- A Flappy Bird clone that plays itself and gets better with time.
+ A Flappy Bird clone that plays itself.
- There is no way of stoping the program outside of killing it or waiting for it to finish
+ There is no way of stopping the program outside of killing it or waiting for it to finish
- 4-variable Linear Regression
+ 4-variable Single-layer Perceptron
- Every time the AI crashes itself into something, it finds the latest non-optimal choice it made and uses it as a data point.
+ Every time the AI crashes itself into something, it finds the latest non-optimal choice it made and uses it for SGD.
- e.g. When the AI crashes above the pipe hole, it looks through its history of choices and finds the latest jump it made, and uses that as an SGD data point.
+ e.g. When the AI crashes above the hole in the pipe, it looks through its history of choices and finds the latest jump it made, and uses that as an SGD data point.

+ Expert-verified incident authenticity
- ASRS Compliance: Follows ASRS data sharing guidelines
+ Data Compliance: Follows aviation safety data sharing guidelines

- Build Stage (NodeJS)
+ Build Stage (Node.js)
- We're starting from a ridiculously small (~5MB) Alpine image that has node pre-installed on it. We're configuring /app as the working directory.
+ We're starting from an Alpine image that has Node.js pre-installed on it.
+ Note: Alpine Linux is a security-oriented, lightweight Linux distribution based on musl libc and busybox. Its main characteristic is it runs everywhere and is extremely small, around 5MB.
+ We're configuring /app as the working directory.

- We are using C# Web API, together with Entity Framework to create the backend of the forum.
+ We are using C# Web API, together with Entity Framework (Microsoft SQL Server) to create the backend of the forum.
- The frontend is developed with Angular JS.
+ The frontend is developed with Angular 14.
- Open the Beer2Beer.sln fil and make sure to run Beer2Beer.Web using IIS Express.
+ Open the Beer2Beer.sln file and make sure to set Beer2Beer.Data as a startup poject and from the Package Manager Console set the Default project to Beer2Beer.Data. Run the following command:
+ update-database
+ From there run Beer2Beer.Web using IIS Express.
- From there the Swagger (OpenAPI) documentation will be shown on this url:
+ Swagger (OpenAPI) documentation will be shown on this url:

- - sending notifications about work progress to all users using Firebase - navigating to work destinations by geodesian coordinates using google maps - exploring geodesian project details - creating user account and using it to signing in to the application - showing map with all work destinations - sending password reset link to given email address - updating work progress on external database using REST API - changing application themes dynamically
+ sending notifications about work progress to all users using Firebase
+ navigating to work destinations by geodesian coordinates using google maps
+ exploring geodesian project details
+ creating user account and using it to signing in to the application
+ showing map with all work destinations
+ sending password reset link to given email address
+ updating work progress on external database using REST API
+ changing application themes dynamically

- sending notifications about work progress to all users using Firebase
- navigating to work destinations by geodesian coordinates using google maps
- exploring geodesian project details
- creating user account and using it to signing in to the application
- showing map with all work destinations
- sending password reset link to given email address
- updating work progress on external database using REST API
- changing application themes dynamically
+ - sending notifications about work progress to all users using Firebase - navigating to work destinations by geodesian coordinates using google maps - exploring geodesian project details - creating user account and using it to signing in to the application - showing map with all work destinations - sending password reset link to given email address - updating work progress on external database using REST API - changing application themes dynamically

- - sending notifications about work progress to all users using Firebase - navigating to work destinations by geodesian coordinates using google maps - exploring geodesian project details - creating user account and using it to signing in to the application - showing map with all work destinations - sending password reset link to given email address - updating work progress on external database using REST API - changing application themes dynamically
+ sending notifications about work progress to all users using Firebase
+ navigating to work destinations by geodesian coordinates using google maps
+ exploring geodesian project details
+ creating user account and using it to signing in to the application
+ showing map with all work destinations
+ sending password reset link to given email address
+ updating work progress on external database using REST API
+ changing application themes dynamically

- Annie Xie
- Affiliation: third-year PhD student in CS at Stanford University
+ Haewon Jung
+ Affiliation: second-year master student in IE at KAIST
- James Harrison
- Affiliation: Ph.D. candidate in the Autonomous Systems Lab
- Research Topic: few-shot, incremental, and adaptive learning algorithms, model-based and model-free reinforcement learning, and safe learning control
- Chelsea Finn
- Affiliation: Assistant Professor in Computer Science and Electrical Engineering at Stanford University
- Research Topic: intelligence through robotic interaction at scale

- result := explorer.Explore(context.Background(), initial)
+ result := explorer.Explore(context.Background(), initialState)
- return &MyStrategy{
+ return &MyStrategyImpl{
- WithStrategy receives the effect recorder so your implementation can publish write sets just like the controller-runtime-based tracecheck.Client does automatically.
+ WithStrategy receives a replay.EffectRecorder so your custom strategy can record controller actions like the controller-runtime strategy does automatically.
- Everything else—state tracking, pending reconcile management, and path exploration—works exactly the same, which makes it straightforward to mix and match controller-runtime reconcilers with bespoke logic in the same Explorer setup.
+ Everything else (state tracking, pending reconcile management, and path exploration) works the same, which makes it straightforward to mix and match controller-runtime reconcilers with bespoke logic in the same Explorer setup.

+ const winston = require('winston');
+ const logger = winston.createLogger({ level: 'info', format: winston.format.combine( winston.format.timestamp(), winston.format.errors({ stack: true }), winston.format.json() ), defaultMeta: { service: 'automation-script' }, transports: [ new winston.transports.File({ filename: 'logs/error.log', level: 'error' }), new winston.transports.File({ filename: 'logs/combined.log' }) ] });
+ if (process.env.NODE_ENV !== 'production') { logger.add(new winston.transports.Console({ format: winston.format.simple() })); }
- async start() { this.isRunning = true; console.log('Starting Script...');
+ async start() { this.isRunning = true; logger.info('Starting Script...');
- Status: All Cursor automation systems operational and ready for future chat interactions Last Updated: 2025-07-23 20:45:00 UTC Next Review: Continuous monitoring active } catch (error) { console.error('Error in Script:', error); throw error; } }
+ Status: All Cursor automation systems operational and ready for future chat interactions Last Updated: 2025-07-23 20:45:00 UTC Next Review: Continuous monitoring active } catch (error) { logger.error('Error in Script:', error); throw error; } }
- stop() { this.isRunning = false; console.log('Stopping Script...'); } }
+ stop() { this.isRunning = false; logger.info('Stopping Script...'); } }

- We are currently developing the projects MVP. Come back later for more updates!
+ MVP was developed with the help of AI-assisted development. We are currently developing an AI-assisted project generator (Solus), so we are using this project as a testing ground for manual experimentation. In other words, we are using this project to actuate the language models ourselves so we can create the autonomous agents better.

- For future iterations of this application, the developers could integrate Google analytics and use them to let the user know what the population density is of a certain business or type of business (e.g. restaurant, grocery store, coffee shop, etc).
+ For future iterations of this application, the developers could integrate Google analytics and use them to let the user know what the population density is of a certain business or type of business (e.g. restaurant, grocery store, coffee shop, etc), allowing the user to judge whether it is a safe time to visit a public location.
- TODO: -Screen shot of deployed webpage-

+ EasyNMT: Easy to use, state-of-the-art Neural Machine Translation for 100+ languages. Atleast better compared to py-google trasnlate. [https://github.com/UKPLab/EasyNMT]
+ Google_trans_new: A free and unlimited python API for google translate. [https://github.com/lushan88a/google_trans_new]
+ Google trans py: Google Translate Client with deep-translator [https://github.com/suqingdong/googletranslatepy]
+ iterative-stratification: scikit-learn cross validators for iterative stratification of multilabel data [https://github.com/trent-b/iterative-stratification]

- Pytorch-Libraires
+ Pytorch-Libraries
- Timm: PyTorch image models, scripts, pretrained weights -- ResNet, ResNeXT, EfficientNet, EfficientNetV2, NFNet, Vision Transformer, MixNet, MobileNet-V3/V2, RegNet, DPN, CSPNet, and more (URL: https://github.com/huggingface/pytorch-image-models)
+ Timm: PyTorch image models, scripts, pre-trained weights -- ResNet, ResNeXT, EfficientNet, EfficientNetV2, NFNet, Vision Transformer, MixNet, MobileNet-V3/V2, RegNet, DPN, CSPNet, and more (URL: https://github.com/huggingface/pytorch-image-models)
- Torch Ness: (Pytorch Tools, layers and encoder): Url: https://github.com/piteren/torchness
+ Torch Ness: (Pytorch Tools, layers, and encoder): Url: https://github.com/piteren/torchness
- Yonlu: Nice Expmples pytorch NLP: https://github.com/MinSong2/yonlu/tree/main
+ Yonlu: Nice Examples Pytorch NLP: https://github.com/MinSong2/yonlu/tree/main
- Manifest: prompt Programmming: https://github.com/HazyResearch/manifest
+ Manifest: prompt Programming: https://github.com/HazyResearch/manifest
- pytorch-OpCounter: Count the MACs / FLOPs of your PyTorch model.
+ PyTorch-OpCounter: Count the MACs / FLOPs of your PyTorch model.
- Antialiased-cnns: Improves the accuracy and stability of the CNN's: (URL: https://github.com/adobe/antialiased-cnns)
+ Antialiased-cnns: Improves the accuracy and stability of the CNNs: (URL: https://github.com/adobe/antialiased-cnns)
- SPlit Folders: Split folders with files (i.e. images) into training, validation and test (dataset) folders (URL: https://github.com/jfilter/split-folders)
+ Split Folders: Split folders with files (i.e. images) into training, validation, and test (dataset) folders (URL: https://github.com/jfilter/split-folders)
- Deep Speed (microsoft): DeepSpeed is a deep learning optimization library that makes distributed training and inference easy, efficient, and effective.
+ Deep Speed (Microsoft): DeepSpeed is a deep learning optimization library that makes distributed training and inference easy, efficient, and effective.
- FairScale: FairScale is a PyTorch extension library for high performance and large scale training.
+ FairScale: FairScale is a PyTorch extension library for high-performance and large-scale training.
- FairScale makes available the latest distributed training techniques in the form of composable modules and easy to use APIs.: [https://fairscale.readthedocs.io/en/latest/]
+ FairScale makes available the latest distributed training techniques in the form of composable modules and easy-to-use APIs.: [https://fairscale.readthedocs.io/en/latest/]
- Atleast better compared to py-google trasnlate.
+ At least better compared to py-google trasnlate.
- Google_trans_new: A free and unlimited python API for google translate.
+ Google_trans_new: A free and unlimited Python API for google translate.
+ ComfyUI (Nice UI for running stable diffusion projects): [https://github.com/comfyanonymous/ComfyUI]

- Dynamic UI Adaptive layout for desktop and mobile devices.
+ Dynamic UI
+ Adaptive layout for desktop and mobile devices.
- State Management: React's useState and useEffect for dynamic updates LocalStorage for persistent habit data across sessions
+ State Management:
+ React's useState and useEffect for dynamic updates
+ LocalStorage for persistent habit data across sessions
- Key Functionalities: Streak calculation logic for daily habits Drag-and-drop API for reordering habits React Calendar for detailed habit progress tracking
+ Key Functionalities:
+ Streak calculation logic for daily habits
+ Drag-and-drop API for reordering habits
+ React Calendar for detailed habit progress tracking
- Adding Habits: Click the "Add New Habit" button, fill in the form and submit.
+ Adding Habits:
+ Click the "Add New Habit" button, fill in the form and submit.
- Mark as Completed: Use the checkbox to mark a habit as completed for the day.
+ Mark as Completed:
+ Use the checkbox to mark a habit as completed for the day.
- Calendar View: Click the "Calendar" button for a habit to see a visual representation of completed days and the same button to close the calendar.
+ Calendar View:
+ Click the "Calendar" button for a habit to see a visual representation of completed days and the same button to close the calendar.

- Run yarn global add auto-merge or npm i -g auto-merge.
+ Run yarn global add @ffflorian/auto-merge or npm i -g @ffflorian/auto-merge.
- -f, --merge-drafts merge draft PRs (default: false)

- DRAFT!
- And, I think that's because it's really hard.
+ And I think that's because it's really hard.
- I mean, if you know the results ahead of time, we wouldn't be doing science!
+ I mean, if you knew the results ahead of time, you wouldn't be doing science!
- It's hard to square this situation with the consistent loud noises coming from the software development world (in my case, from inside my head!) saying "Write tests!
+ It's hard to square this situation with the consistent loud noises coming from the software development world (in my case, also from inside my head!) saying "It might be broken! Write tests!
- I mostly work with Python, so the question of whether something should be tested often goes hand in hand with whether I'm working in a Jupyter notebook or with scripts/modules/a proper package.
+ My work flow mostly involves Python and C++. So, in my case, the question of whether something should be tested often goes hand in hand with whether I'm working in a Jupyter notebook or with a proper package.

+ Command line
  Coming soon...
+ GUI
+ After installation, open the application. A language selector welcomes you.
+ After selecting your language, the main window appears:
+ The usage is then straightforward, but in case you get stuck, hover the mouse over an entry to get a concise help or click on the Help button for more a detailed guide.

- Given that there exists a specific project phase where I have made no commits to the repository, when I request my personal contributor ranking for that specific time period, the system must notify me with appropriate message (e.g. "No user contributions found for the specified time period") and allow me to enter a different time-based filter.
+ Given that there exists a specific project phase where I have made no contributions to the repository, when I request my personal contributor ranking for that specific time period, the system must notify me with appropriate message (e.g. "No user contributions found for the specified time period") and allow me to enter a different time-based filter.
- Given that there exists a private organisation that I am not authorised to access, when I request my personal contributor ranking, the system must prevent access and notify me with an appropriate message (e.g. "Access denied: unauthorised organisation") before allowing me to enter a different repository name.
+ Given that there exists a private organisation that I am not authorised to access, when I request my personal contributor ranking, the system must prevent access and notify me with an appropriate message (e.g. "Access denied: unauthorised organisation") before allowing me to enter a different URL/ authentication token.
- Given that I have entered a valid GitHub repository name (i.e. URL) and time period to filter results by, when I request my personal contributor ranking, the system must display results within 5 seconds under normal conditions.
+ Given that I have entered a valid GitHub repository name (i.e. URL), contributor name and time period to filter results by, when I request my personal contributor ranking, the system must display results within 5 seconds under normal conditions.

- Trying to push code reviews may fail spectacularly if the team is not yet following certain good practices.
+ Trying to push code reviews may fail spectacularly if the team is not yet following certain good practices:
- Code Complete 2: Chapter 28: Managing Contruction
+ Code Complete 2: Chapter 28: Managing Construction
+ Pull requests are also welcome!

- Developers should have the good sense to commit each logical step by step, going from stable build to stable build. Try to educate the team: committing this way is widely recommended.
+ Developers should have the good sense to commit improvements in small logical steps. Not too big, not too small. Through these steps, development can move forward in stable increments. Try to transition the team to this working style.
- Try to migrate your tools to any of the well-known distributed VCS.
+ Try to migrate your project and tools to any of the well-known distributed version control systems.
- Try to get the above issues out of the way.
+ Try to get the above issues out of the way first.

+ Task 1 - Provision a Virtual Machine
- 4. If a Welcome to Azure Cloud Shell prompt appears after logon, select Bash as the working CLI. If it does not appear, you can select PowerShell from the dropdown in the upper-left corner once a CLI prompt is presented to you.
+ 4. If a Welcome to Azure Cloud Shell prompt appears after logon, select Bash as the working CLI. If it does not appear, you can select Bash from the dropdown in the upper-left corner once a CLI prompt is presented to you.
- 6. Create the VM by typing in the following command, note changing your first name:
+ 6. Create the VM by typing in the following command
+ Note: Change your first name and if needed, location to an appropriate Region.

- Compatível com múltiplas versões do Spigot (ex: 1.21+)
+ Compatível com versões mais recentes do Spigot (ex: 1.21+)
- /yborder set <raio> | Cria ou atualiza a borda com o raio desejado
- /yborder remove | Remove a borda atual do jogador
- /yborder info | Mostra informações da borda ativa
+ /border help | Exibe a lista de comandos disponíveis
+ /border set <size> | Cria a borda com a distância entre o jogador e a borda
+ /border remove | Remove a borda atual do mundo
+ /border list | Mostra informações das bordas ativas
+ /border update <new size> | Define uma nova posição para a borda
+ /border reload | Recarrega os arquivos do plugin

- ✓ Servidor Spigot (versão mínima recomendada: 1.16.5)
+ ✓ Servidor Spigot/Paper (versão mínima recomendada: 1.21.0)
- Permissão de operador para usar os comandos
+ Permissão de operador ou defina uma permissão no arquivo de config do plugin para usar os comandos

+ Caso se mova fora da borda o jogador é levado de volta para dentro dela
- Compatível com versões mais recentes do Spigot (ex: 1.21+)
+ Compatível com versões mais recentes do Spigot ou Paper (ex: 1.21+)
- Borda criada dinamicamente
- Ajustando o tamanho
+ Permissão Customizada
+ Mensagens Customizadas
----
• Description of the task
Given the records above, return exactly the lines starting at the line containing "strategy does automatically." and ending at the line containing "true; logger.info('Starting Script...');", including both.

• Exercise solution
+ WithStrategy receives a replay.EffectRecorder so your custom strategy can record controller actions like the controller-runtime strategy does automatically.
- Everything else—state tracking, pending reconcile management, and path exploration—works exactly the same, which makes it straightforward to mix and match controller-runtime reconcilers with bespoke logic in the same Explorer setup.
+ Everything else (state tracking, pending reconcile management, and path exploration) works the same, which makes it straightforward to mix and match controller-runtime reconcilers with bespoke logic in the same Explorer setup.

+ const winston = require('winston');
+ const logger = winston.createLogger({ level: 'info', format: winston.format.combine( winston.format.timestamp(), winston.format.errors({ stack: true }), winston.format.json() ), defaultMeta: { service: 'automation-script' }, transports: [ new winston.transports.File({ filename: 'logs/error.log', level: 'error' }), new winston.transports.File({ filename: 'logs/combined.log' }) ] });
+ if (process.env.NODE_ENV !== 'production') { logger.add(new winston.transports.Console({ format: winston.format.simple() })); }
- async start() { this.isRunning = true; console.log('Starting Script...');
+ async start() { this.isRunning = true; logger.info('Starting Script...');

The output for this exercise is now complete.